Matt Stannard has launched the first of a ten-part series on the Public Banking movement in Occupy.com. It will feature interviews with economists, historians, and activists of varying levels of involvement in the economic justice movement in general, and the public banking movement specifically.
Matt Stannard writes:
"Recognizing that the generation and value of money are artificial, and that how we pay for things is fundamentally a political question, advocates of financial democracy see banking – the power to lend money and to create value through the act of lending – as an enormous power. Such power should be democratic, not autocratic."
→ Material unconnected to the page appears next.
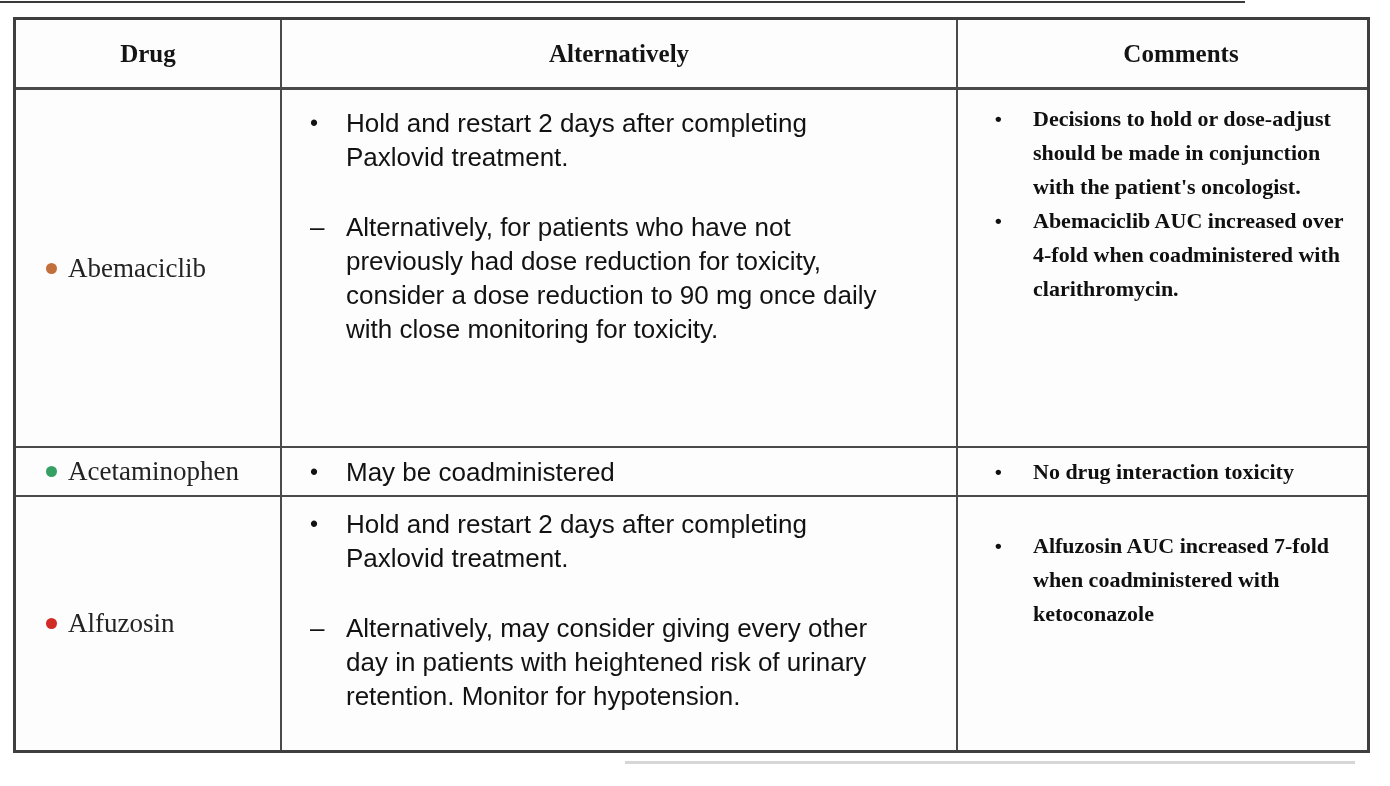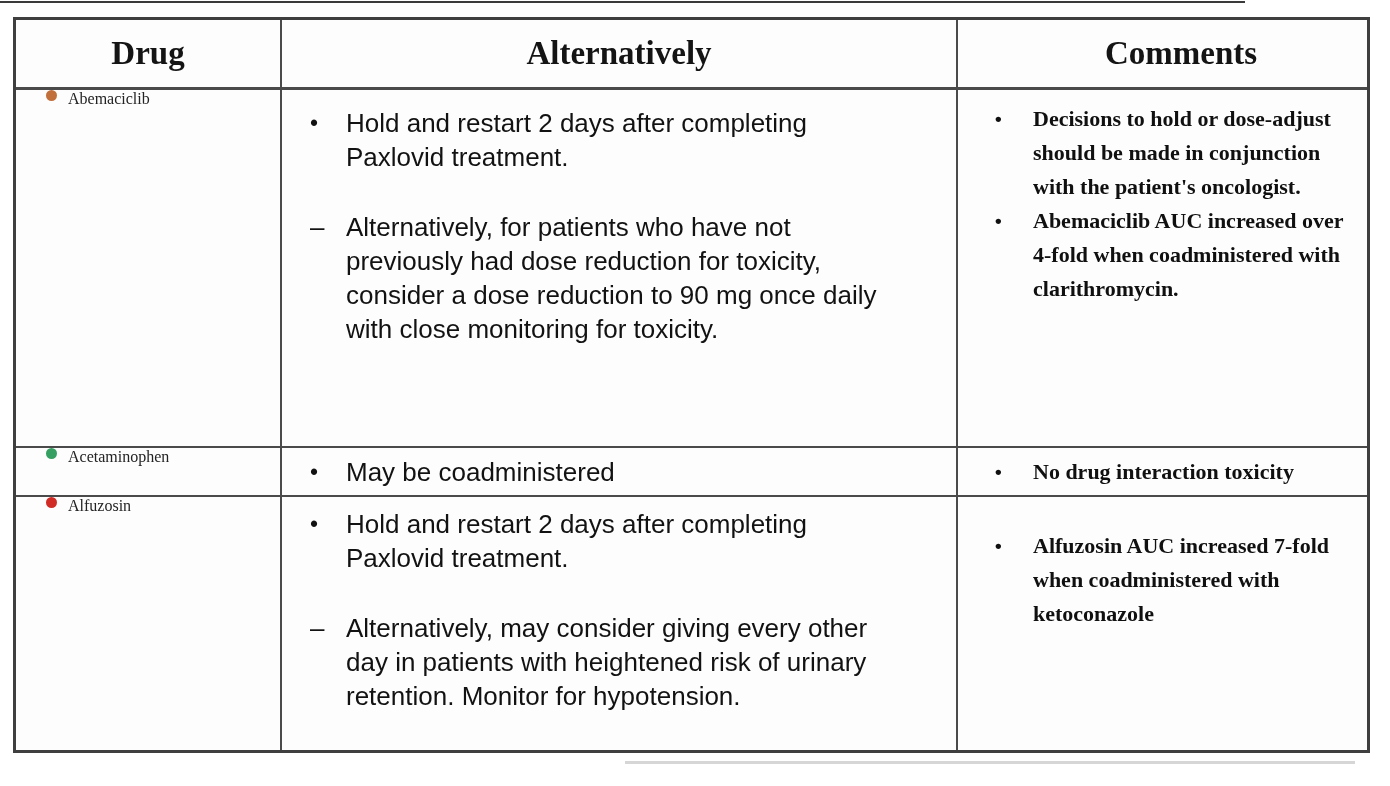"Drug" .header-cell { font-size: 33px -> 25px }
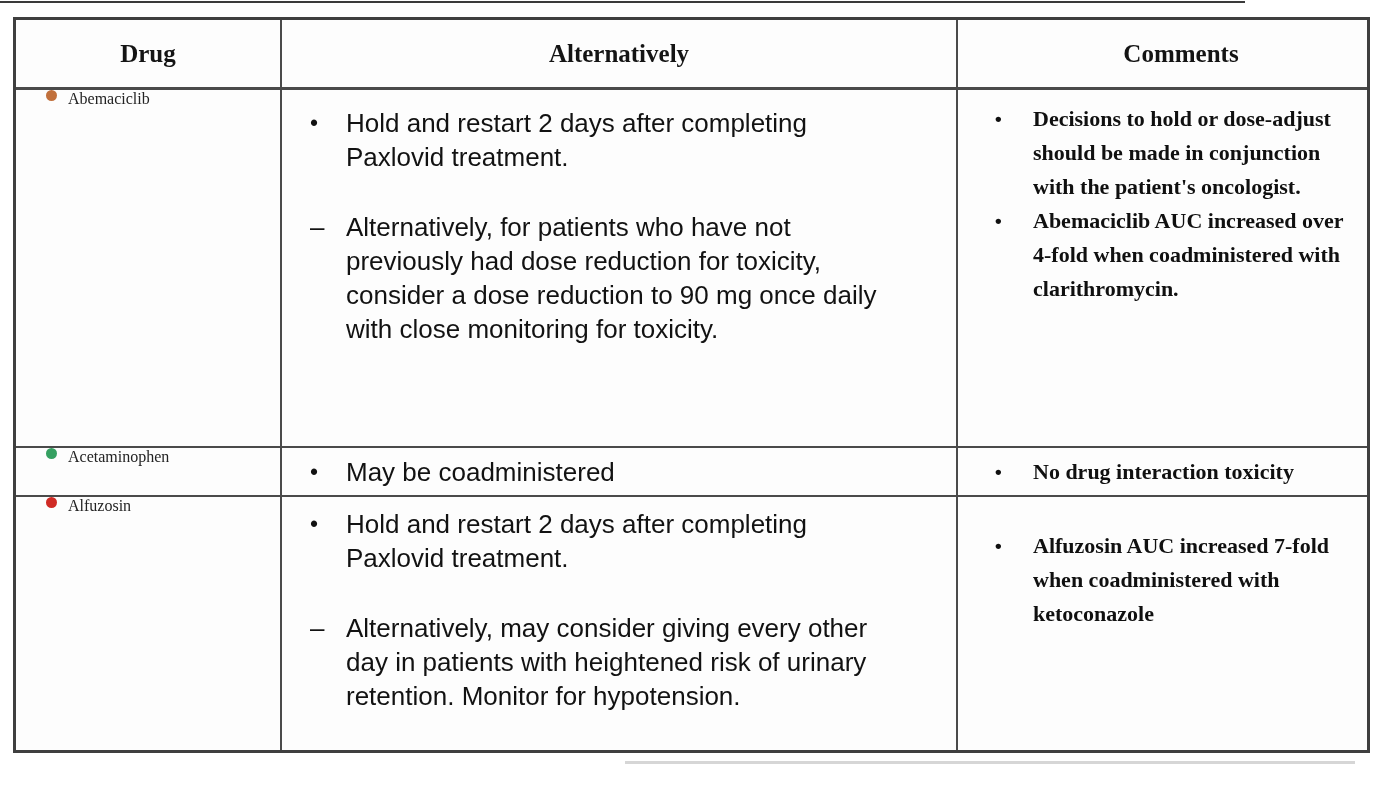"Abemaciclib" .drug-cell { align-items: flex-start -> center; font-size: 16px -> 27px }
The Public Banking Institute brought together in early March representatives from key active Public Bank initiatives for a strategic planning summit. The group included over 50 diverse, experienced professionals — former bankers, legislators, authors and academics, as well as grassroots organizers, political organizers, and labor leaders. All attending spent their weekend devoted to strategizing how to make Public Banks that have a mandate to serve the public interest a reality for our states and cities.
How’d it go? Read this inspiring Twitter thread from David Jette of Public Bank LA for a taste of the shared energy.
Watch this short video from grassroots organizer extraordinaire Carlos Marroquin of the Bernie Sanders Brigade and Yes CA Public Bank to see how hard at work we all were at the ongoing workshops.
What’s next? Look for a media and social media primer as well as many other important initiatives to support those hard at work on the ground.